WORK ITEM » Identify all lines of the data containing the string "your" and copy them.

BEGIN INFORMATION SHOWN

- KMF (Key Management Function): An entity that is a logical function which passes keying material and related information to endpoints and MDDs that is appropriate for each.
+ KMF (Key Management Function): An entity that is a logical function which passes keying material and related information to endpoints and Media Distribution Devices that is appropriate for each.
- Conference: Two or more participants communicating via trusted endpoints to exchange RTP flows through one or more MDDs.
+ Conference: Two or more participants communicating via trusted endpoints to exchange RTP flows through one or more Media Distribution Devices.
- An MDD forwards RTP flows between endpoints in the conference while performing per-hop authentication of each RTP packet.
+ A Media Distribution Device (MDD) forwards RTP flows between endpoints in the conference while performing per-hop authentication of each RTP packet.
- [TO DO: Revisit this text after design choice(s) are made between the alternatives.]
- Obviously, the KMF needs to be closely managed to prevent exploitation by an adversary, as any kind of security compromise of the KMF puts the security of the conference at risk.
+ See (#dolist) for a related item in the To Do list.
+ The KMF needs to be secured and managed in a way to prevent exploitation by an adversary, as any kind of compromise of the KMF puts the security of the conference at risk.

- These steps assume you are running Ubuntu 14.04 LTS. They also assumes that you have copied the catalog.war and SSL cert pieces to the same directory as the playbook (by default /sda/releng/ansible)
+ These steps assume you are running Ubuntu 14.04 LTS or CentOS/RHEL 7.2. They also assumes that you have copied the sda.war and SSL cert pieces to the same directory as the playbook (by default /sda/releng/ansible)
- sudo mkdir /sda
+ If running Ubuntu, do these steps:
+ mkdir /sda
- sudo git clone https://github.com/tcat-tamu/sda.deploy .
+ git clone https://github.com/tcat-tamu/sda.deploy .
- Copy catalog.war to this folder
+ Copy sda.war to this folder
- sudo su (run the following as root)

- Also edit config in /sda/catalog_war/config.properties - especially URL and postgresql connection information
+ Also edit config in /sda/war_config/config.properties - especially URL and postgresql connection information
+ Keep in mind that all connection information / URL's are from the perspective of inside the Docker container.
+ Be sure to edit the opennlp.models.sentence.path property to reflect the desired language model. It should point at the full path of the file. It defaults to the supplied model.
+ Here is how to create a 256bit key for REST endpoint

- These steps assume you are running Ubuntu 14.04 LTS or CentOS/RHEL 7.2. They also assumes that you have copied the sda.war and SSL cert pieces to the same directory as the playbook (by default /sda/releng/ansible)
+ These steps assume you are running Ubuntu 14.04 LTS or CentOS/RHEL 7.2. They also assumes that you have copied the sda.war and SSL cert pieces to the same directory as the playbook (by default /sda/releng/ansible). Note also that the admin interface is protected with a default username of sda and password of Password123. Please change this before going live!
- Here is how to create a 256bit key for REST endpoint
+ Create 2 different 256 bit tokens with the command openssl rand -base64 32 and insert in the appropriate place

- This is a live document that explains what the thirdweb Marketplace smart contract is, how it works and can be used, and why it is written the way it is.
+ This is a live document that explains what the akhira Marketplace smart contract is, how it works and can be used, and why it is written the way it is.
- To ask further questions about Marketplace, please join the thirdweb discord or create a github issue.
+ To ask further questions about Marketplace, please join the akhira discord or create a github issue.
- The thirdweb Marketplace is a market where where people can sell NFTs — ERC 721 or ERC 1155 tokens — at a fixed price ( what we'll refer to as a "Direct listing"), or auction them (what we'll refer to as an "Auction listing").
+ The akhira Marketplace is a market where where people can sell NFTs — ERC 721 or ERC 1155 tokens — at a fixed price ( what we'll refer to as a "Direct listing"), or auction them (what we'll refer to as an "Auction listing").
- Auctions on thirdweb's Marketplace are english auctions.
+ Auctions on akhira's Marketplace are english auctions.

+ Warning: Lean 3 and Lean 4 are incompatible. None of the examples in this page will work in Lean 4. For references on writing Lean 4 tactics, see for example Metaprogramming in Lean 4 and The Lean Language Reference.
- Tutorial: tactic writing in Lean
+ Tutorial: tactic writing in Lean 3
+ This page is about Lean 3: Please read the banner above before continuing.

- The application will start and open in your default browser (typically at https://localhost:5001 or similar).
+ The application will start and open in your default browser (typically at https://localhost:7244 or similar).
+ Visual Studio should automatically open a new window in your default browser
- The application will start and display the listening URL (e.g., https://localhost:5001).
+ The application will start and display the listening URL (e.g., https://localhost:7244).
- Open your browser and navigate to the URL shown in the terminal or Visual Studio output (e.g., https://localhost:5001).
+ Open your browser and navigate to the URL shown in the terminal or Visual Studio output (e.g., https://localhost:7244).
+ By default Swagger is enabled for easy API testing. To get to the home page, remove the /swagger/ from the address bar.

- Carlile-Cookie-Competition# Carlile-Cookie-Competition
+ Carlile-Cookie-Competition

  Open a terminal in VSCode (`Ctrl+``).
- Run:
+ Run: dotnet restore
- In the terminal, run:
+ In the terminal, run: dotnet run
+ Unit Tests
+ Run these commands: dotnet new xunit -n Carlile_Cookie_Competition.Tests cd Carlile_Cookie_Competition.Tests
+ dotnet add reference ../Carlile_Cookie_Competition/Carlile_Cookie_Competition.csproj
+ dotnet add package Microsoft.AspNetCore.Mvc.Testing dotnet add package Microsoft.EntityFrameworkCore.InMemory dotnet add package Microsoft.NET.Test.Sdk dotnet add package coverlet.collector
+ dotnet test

END INFORMATION SHOWN

ANSWER TO THE EXERCISE »
- The application will start and open in your default browser (typically at https://localhost:5001 or similar).
+ The application will start and open in your default browser (typically at https://localhost:7244 or similar).
+ Visual Studio should automatically open a new window in your default browser
- Open your browser and navigate to the URL shown in the terminal or Visual Studio output (e.g., https://localhost:5001).
+ Open your browser and navigate to the URL shown in the terminal or Visual Studio output (e.g., https://localhost:7244).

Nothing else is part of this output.